La verdad y la mentira
Del cine islandés se conoce poco en México, acaso dos obras del maestro Fridrik Tor Fridiksson, algunas comedias en el circuito independiente y un divertido estreno el año pasado, Reykiavik 101, de Baltasar Kormákur, cineasta islandés de origen catalán. En 2003 su segundo largometraje, La verdad y la mentira (The sea), obtuvo la postulación al Oscar en la categoría de mejor película extranjera. Su atractivo era evidente: una producción ambiciosa, fotografía en cinemascope, entrecruzamiento de múltiples personajes como en una cinta de Robert Altman o de Alan Rudolph, una narrativa en apariencia compleja, personajes secundarios vagamente enigmáticos, una referencia continua al Rey Lear, de Shakespeare, y el derrumbe de una familia como tema cercano al cine danés de la corriente Dogma (La ceremonia/Festen, de Thomas Vinterberg), aunque sin sus postulados formales, sin sus "votos de castidad". Un azaroso cruce entre la propuesta comercial y el cine de arte.

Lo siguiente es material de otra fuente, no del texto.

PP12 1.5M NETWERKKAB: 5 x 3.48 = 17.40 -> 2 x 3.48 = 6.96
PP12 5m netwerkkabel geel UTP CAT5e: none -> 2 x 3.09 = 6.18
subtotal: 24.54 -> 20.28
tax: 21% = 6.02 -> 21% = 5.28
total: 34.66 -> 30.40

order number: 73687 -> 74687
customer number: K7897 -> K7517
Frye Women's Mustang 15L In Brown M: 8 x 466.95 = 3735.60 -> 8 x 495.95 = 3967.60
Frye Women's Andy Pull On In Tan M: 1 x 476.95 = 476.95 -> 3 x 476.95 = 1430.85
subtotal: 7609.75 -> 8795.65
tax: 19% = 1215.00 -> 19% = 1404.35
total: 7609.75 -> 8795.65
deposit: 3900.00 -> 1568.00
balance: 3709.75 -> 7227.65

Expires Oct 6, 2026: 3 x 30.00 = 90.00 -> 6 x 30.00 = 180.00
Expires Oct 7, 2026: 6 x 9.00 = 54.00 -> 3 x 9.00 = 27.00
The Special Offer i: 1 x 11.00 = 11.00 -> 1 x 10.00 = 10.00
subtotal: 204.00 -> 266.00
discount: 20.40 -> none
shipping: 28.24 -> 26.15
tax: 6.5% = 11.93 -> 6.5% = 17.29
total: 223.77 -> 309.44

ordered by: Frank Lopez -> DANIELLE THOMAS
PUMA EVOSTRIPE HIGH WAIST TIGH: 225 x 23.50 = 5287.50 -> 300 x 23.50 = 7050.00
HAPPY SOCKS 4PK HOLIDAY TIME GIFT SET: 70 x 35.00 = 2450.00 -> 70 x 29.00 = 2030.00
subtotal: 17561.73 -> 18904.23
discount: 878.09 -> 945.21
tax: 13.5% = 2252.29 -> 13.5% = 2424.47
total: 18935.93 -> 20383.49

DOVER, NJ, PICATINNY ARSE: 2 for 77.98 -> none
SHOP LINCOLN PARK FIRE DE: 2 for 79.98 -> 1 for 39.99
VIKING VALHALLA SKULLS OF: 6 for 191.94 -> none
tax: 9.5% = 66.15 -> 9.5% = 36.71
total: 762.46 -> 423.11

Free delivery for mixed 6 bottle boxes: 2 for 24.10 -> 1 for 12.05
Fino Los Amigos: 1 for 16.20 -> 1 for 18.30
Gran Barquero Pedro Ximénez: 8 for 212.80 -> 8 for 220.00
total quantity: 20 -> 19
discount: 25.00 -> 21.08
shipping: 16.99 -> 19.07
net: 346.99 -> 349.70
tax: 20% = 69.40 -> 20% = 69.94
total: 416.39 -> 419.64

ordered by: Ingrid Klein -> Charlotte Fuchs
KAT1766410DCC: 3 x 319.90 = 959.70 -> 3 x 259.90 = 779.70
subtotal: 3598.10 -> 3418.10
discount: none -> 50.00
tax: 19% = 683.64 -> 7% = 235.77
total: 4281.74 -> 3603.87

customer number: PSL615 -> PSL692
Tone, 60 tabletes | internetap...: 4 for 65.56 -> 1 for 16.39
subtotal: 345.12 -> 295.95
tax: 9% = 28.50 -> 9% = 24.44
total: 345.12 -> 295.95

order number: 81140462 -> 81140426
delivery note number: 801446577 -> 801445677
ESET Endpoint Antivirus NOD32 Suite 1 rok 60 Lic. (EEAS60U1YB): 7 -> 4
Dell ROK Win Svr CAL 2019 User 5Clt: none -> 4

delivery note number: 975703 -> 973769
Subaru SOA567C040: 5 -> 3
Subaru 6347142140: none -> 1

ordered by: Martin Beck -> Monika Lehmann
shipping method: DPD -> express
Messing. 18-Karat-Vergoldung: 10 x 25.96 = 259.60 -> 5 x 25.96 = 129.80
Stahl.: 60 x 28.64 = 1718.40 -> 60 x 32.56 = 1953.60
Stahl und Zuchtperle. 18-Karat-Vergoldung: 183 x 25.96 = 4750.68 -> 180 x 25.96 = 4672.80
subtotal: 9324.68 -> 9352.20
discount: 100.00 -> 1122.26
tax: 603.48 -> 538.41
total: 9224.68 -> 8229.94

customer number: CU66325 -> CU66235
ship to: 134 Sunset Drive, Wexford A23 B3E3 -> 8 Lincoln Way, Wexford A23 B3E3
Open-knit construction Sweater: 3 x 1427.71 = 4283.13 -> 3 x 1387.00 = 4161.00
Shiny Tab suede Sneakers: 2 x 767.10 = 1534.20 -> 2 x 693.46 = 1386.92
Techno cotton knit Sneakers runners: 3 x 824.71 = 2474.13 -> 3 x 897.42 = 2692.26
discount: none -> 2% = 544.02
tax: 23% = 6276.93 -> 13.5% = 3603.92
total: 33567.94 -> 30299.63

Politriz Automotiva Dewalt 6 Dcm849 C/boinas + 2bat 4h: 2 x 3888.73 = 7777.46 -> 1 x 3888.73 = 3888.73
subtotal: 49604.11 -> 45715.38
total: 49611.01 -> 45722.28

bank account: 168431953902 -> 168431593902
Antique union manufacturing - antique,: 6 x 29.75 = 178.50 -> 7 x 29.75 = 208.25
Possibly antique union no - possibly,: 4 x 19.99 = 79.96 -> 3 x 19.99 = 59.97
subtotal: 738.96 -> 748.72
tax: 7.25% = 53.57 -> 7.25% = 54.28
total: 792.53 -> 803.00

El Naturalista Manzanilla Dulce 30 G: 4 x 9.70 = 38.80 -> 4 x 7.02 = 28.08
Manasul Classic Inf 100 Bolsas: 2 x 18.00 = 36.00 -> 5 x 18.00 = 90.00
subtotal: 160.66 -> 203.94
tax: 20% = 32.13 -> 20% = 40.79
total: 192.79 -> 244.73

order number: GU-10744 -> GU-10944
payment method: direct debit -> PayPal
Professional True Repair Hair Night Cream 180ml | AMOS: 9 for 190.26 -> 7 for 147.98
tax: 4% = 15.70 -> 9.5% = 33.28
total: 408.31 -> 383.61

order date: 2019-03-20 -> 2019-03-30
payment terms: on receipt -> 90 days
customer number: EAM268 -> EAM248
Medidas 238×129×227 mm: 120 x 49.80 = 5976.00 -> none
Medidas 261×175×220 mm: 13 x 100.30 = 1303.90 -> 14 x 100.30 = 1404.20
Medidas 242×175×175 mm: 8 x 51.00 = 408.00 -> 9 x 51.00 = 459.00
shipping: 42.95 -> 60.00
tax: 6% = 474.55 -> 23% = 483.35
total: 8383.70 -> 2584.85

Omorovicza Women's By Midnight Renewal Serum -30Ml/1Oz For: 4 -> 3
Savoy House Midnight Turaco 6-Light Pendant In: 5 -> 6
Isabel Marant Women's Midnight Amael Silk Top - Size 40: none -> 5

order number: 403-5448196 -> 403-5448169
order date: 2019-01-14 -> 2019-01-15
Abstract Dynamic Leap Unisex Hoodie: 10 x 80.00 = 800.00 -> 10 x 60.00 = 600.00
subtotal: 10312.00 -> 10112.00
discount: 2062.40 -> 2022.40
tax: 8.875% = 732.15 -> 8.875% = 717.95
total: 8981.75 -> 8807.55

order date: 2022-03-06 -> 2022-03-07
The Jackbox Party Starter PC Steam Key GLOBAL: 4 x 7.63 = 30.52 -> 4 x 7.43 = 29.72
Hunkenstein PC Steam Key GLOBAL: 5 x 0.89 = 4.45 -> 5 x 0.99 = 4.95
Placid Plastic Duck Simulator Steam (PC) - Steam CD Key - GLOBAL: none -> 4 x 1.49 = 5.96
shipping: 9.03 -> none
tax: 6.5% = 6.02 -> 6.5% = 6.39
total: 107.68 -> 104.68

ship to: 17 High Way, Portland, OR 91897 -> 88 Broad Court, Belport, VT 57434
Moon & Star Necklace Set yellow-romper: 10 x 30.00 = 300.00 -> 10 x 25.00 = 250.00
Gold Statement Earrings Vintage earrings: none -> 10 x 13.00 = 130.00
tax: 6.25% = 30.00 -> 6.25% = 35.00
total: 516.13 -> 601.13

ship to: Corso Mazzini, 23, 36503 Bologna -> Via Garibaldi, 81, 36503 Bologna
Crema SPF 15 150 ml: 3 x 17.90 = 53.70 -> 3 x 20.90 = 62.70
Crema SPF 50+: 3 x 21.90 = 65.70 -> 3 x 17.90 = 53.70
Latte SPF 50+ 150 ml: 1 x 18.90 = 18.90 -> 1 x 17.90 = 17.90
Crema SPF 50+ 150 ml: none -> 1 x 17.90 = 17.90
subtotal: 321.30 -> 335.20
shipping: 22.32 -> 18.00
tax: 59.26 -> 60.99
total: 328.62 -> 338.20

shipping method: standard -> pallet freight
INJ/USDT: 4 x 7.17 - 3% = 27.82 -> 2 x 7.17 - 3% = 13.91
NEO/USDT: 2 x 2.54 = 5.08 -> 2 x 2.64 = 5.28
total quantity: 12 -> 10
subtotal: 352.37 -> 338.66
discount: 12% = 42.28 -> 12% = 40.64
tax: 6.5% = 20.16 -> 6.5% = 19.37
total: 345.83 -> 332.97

El viejo patriarca Thorburg (Gunnar Eyjólfsson) se siente próximo a la muerte y convida a sus hijos a reunirse con él bajo el mismo techo. Su negocio, una planta procesadora de pescado, está al borde de la ruina por su renuencia a modernizarla, los acreedores atisban el momento final y también los hijos, quienes sólo esperan heredar, liquidar y dar por terminado el asunto. El viejo es odiado por su terquedad y su autoritarismo, y también por haber precipitado, con una infidelidad demasiado cercana, la muerte de su esposa enferma.
La verdad y la mentira es un soberbio ajuste de cuentas narrado desde varios puntos de vista, con personajes tan entrañables como la vieja abuela, de lucidez implacable, testigo de la lenta desintegración de la familia, y Ragnheidur (Gudrún Gisladóttir), la hermana agria, desprovista de piedad, sedienta de revancha, salida de alguna película de Bergman (El silencio o El rito), y con todo ello vulnerable, al borde siempre del colapso emocional.
El hijo menor de esta familia, Agúst (Hilmir Snaer Gudnason), llega de París acompañado de su prometida francesa, para confesar a su padre haber renunciado a la carrera de administrador de empresas para dedicarse a la música, su pasión secreta, oficio de modo alguno aprovechable para la continuidad del negocio familiar. Todo se ventila en pocos minutos: la codicia en torno de una herencia, la revelación de eventos vergonzosos en el pasado de la familia, la presencia de una segunda madre, hermana de la progenitora desaparecida, suplantación indecorosa, objeto del rencor de los hijos de Thorburg, y finalmente la caída del patriarca, en medio de la humillación y la deshonra. El incendio criminal de los bienes familiares precipita el drama y reubica a cada personaje en un horizonte nuevo. Todo vuelve a empezar, sin que nadie pueda valorar qué parte de verdad, qué parte de mentira, subsistió al final de esta historia.
A pesar de los evidentes vínculos temáticos con La celebración/Festen, de Vinterberg, el tono elegido por el islandés Baltasar Kormákur es de un naturalismo a ratos tedioso. Se describe con minucia la faena laboral en la planta pesquera, aparecen por doquier personajes secundarios que poco aportan a la trama, el interés decae ante esta crónica pausada de eventos rurales, hasta el momento en que comienza a precisarse la intensidad dramática de los desencuentros familiares, toda la tensión contenida, la proliferación del rencor y la mezquindad de los sentimientos filiales. Es en esta radiografía de la codicia como elemento disgregador de la familia en la que el director brinda la mejor muestra de su oficio. Lejos del desenfado y candor de Reykiavik 101, Kormákur propone en este drama la desaparición de personajes inocentes, las pretendidas víctimas de la mezquindad patriarcal. Queda únicamente el retrato de una familia agobiada por la simulación y la doble moral, sin perspectivas de una salida venturosa. El estreno más interesante de esta semana.